Les frais d’inscription des écoles s’envolent une fois de plus

Une menace pour le service public de l’enseignement supérieur

Le 8 décembre 2015,  le gouvernement signait un arrêté augmentant les frais d’inscription de  Telecom – Ecole de management de 800€ par rapport à janvier 2014, eux-mêmes en augmentation de 500€ par rapport à 2012, les portant ainsi à un montant de 5800€.

Les étudiants paient au prix fort le désengagement de l’Etat

Ces augmentations de frais d’inscription interviennent alors que les établissements connaissent des baisses importantes de leur dotation. La pénurie budgétaire imposée par le gouvernement les amène à chercher des financements supplémentaires notamment dans la poche des étudiants en augmentant les frais d’inscription.

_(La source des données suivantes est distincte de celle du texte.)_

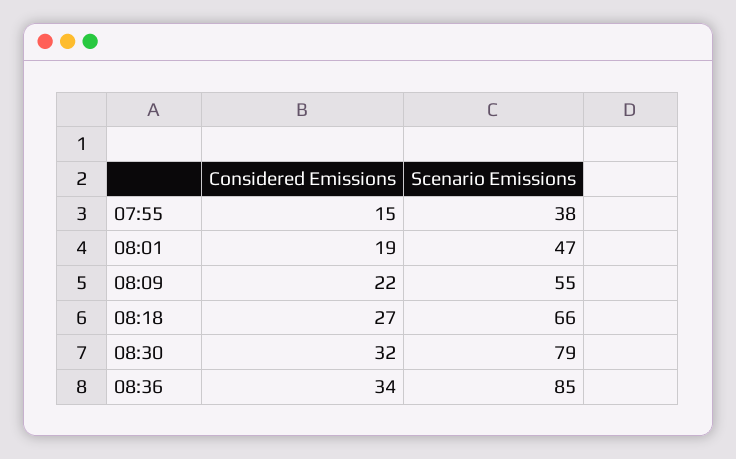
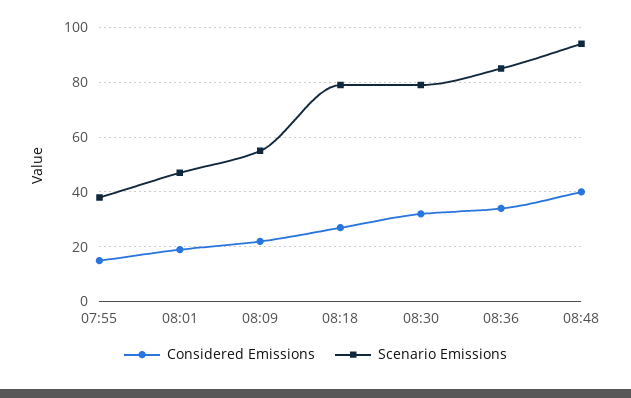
Scenario Emissions, 08:18: 66 -> 80
Considered Emissions, 08:48: none -> 40
Scenario Emissions, 08:48: none -> 95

Un engrenage dans lequel sont engagées de nombreuses écoles

Telecom – Ecole de Management n’est pas la seule école dont les frais d’inscription bondissent en quelques années :

– Dans les neuf écoles de l’IMT (Albi, Alès, Douai, Nantes, ParisTech, Saint-Étienne), les frais d’inscription augmentent en 2015 de 1000€ pour les étudiants européens et de 3000€ pour les étudiants venant d’un pays hors Union Européenne.

– A Centrale-Supélec, les frais d’inscription sont passés de 620€ à 1850€ à la rentrée 2015, ils atteindront 2200€ à la rentrée 2016 et 2570€ à la rentrée 2017.

– L’IEP de Paris connaît des hausses successives depuis 10 ans, y compris pour la rentrée 2016 (+1%)

– Les diplômes de l’enseignement supérieur agricole ont également augmenté de 30€ en moyenne pour la rentrée 2016.

– L’Ecole Nationale des Pont et Chaussées a augmenté ses frais d’inscription de plus de 1000€ en 2014

Du cas particulier, nous sommes passés à un processus général dont personne ne peut nier l’ampleur.

Le choix du gouvernement est celui de la sélection sociale

L’UNEF rappelle que c’est au gouvernement que reviennent ces décisions, puisqu’il assure le rôle de régulateur au niveau national en fixant lui-même ces frais d’inscription par décret. Ces choix sont conscients et ne seront pas sans conséquence.

En effet, cette hausse vient mettre une barrière financière supplémentaire à l’entrée d’écoles déjà extrêmement élitistes. Par exemple, comment un jeune non boursier issu des classes moyennes peut-il débourser près de 6000€ pour sa seule inscription ?

Autre effet pervers de la hausse des frais dans les écoles : les inégalités entre établissements se renforcent en fonction du taux de boursiers qu’elles accueillent. Admettre des jeunes issus des classes populaires signifiera pour elles une baisse de leurs ressources, et elles auront donc tendance à pratiquer davantage de sélection sociale.

C’est donc l’ascenseur social que représente le service public de l’enseignement supérieur qui est remis en cause.

L’UNEF appelle donc le gouvernement à changer radicalement sa politique pour l’enseignement supérieur et à revenir sur l’ensemble de ces hausses d’inscription.

 

Encadrer et réguler le financement et le fonctionnement des écoles de l’enseignement supérieur devient urgent

L’enseignement supérieur traverse une crise importante, que les pouvoirs publics doivent regarder en face en prenant leurs responsabilités. Alors que l’augmentation du nombre d’étudiants repose exclusivement sur des universités sans moyens financiers supplémentaires, les Grandes Ecoles Publiques entament un processus d’augmentation de leurs frais d’inscription tout en se mettant en concurrence directe avec les universités renforçant ainsi l’idée d’un système d’enseignement supérieur à deux vitesses.

Les jeunes sont pris en étau, condamnés à voir leurs conditions d’étude se dégrader ou s’endetter pour payer leur inscription.

Cette dichotomie de l’enseignement supérieur ne peut rester en l’état. L’UNEF appelle en premier lieu le gouvernement à réguler le fonctionnement des écoles publiques, ainsi que leur mode de financement.